Trouble On The Takeoff

Shortly after 9/11, the White House decided that the president needed a new helicopter. The current Marine One fleet was more than 30 years old and needed upgrades to its in-flight protection and communications gear. So when a contract for a new fleet was announced in January 2005, the Pentagon flagged it a top-priority rush project. But three years later, two industry sources involved with the project who did not want to be named because of its sensitivity, say that major tinkering with Lockheed Martin's winning design has left the new bird, the VH-71, some 2,000 pounds overweight. Efforts to fix the problem have required such a rethinking of its structure that, in the words of one source, "we're essentially designing a new helicopter."

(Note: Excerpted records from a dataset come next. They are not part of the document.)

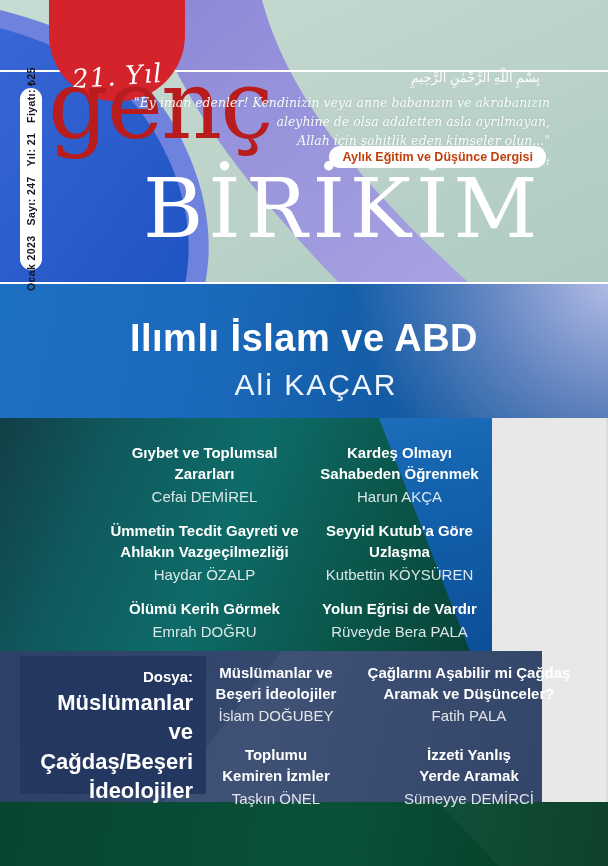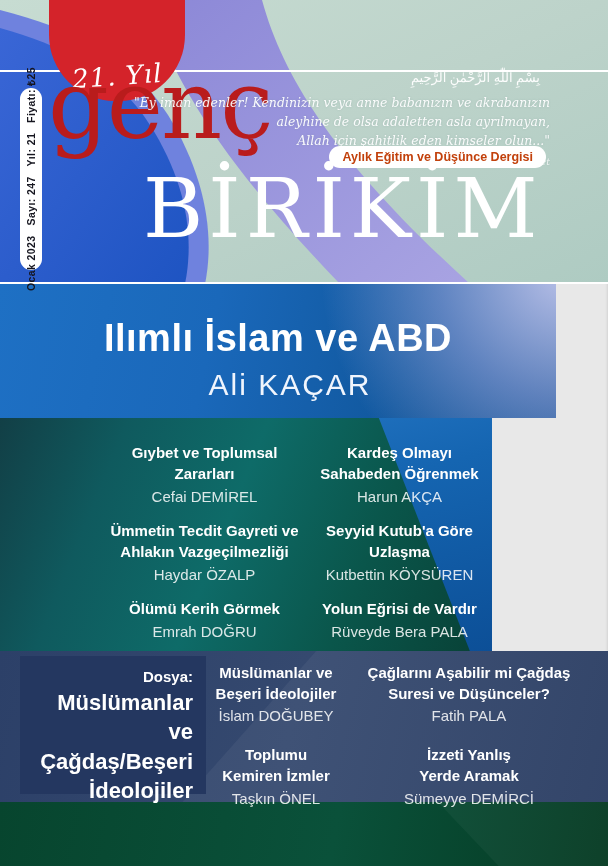"Ilımlı İslam ve ABD" .feature-sec { width: 556px -> 608px }
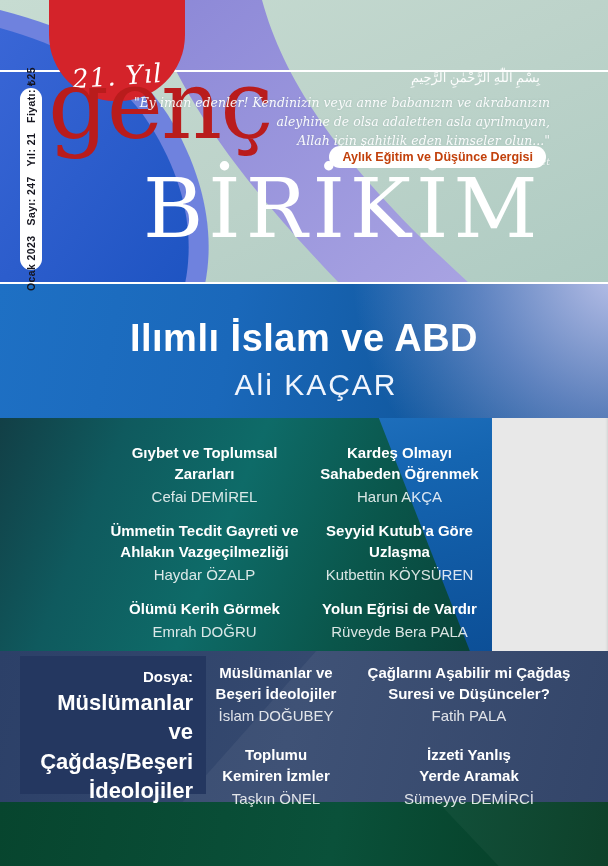"Dosya:" .bottom-sec { width: 608px -> 542px }
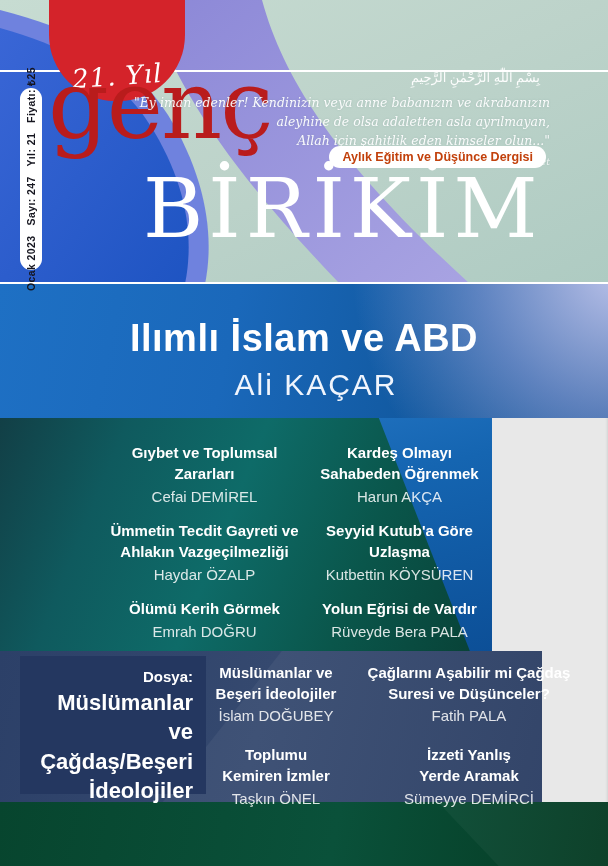"Çağlarını Aşabilir mi Çağdaş Suresi" div.t { text: Suresi -> Aramak }
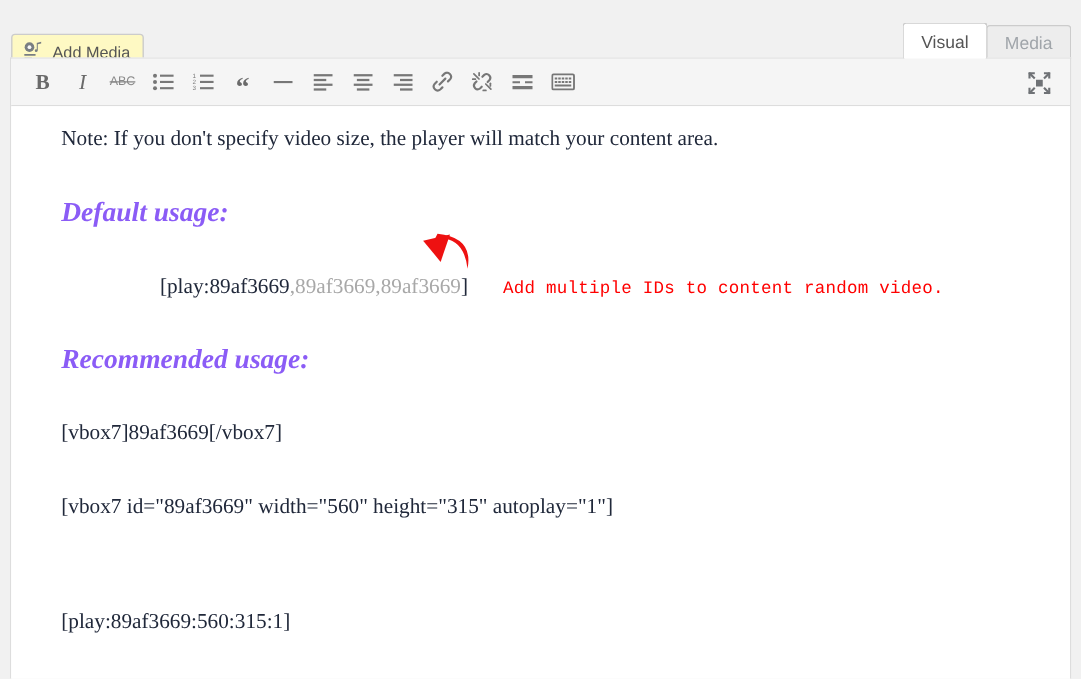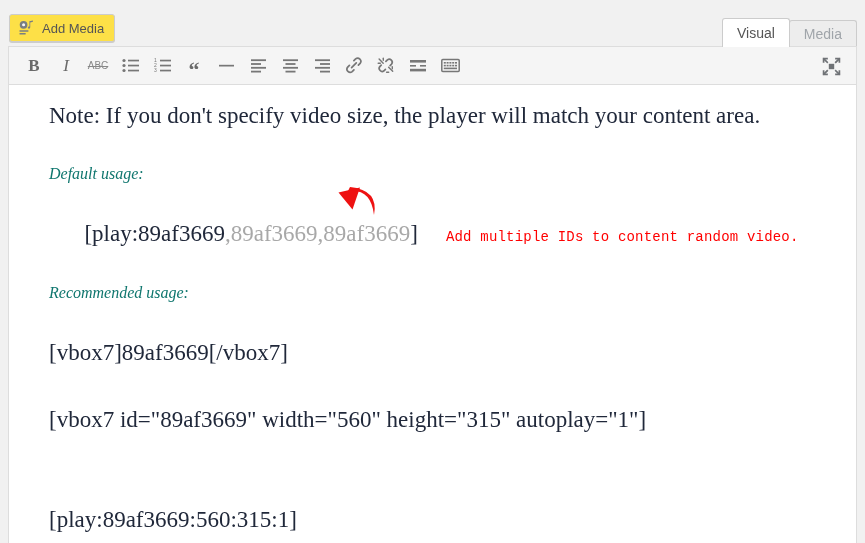"Add Media" .add-media-btn { background: #fde047 -> #fef9c3; top: 14px -> 27px }
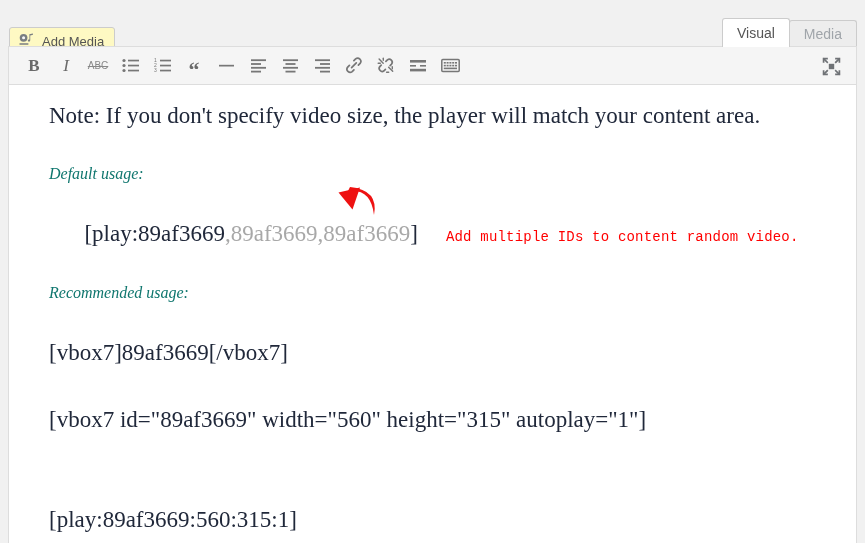"Note: If you don't specify" .para { font-size: 23px -> 17px }
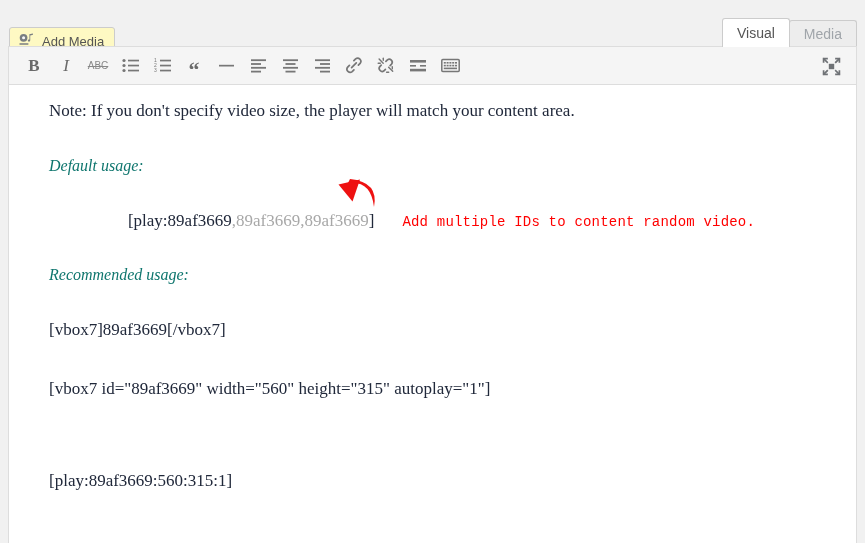"Default usage:" .heading { color: #0f766e -> #8b5cf6; font-size: 16px -> 22px; font-weight: normal -> bold }
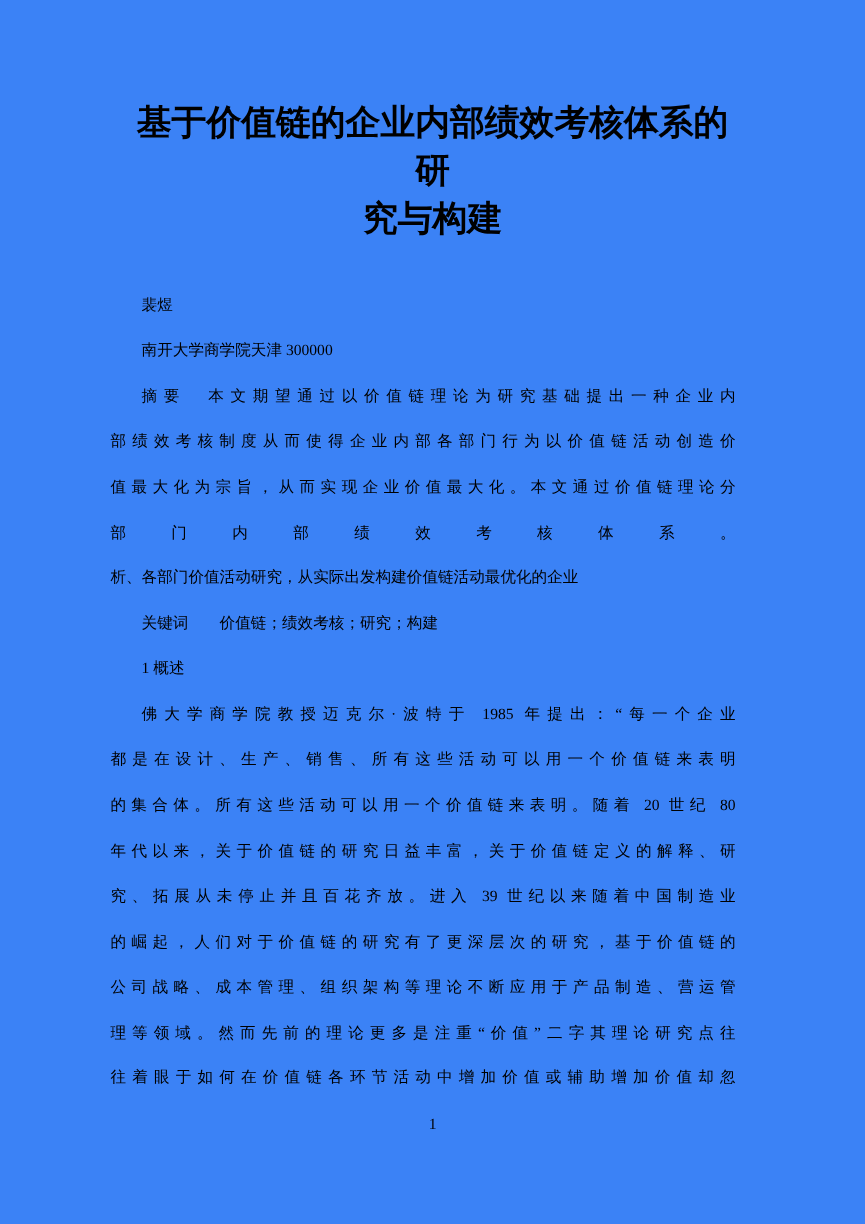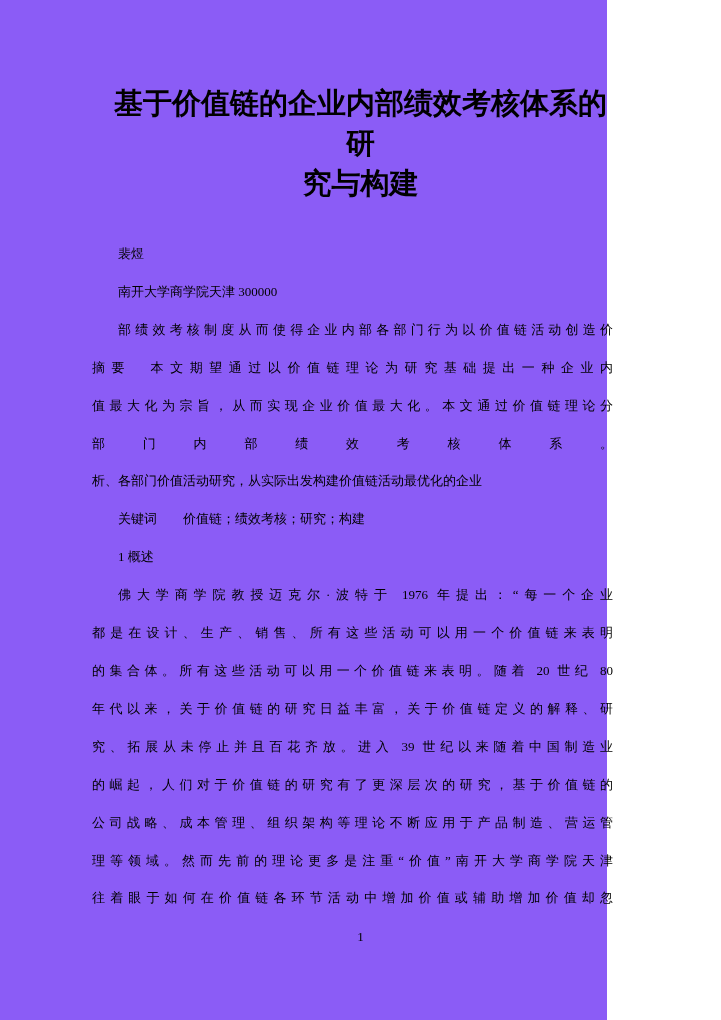"基于价值链的企业内部绩效考核体系的研" .page { background: #8b5cf6 -> #3b82f6; width: 607px -> 721px }
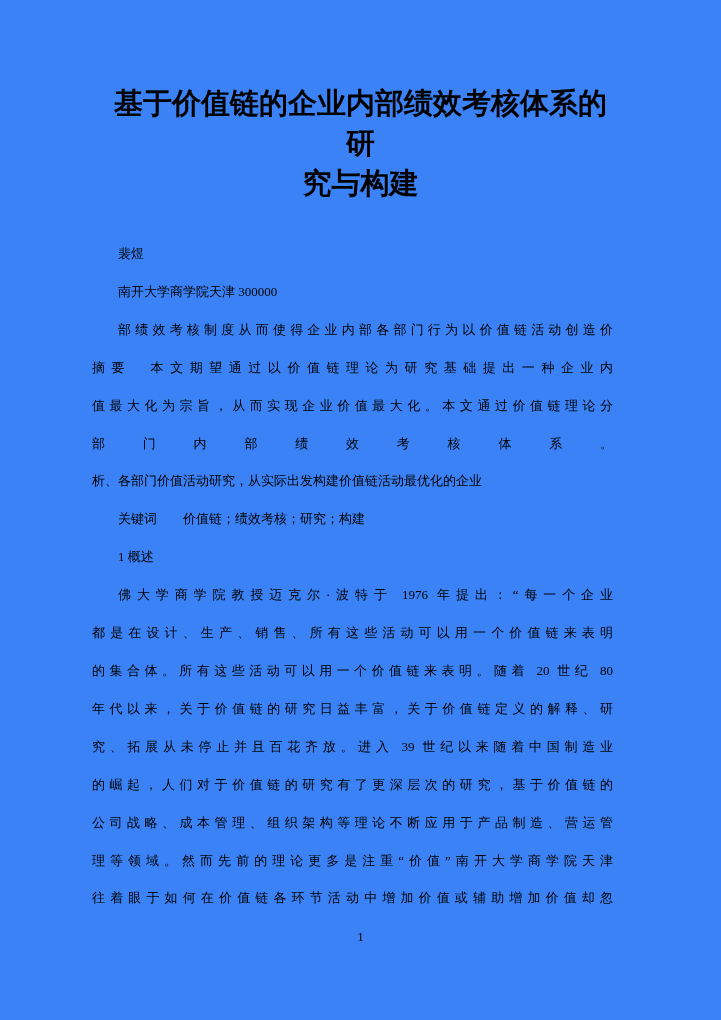"部绩效考核制度从而使得企业内部各部门行为以价值链活动创造价" div.line { order: before "摘要 本文期望通过以价值链理论为研究基础提出一种企业内" -> after "摘要 本文期望通过以价值链理论为研究基础提出一种企业内" }
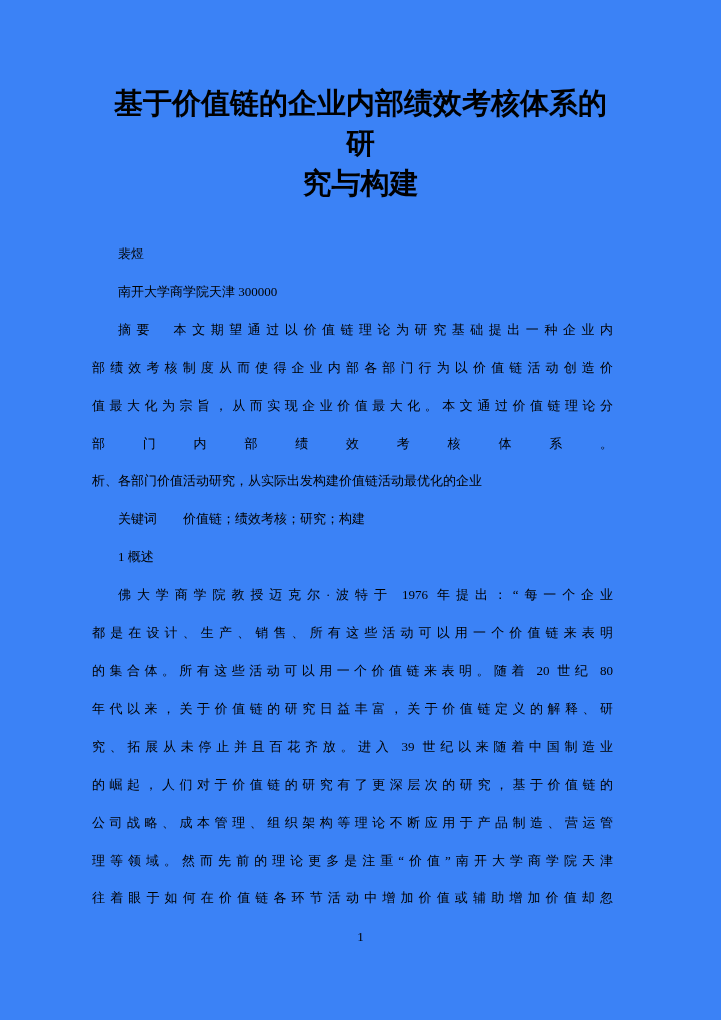"佛大学商学院教授迈克尔·波特于 1976 年提出：“每一个企业" div.line { text: 1976 -> 1985 }
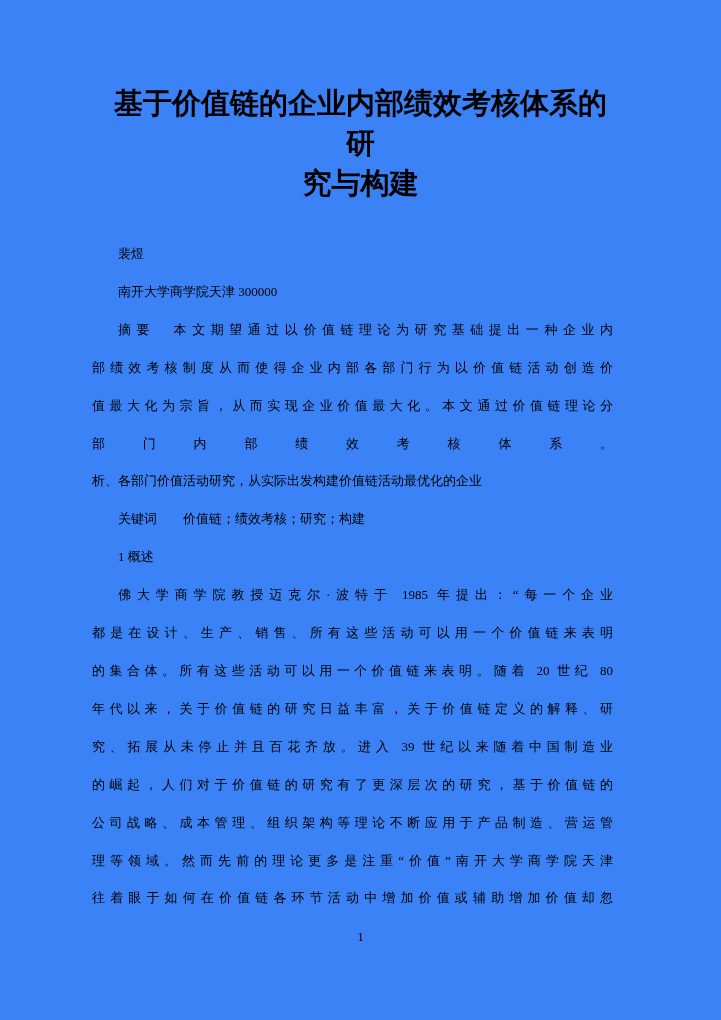"理等领域。然而先前的理论更多是注重“价值”南开大学商学院天津" div.line { text: 南开大学商学院天津 -> 二字其理论研究点往 }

What went wrong? Lockheed won the bid by proposing changes to an existing model that has been flying the pope and NATO troops around Europe. But the Navy's goal was to build a flying Oval Office with communications rivaling those in Air Force One, the president's Boeing 747. The Navy also demanded state-of-the-art missile defenses and protection against a nuclear blast, more engine power and range than the European version, and a 14-person cabin with an executive bathroom. Altogether, the industry sources say, the Navy has demanded 800 design changes.

Cramming all the new features into a craft that's about 65 feet long has proved challenging. Five of the new helicopters are still scheduled to arrive on time in late 2009—but without many of the requested upgrades. The Navy and Lockheed are now debating how to build the rest of the fleet. Both parties have gone back to "zero," an industry source said, but "I don't know they can get there from here." Lockheed spokesman Tom Jurkowsky referred a request for comment to the Navy. In a statement, Navy spokesman Lt. Cmdr. John Schofield acknowledged "some requirement misunderstandings early in the program," but he said that Lockheed and the Navy are now "in agreement … and have made significant progress."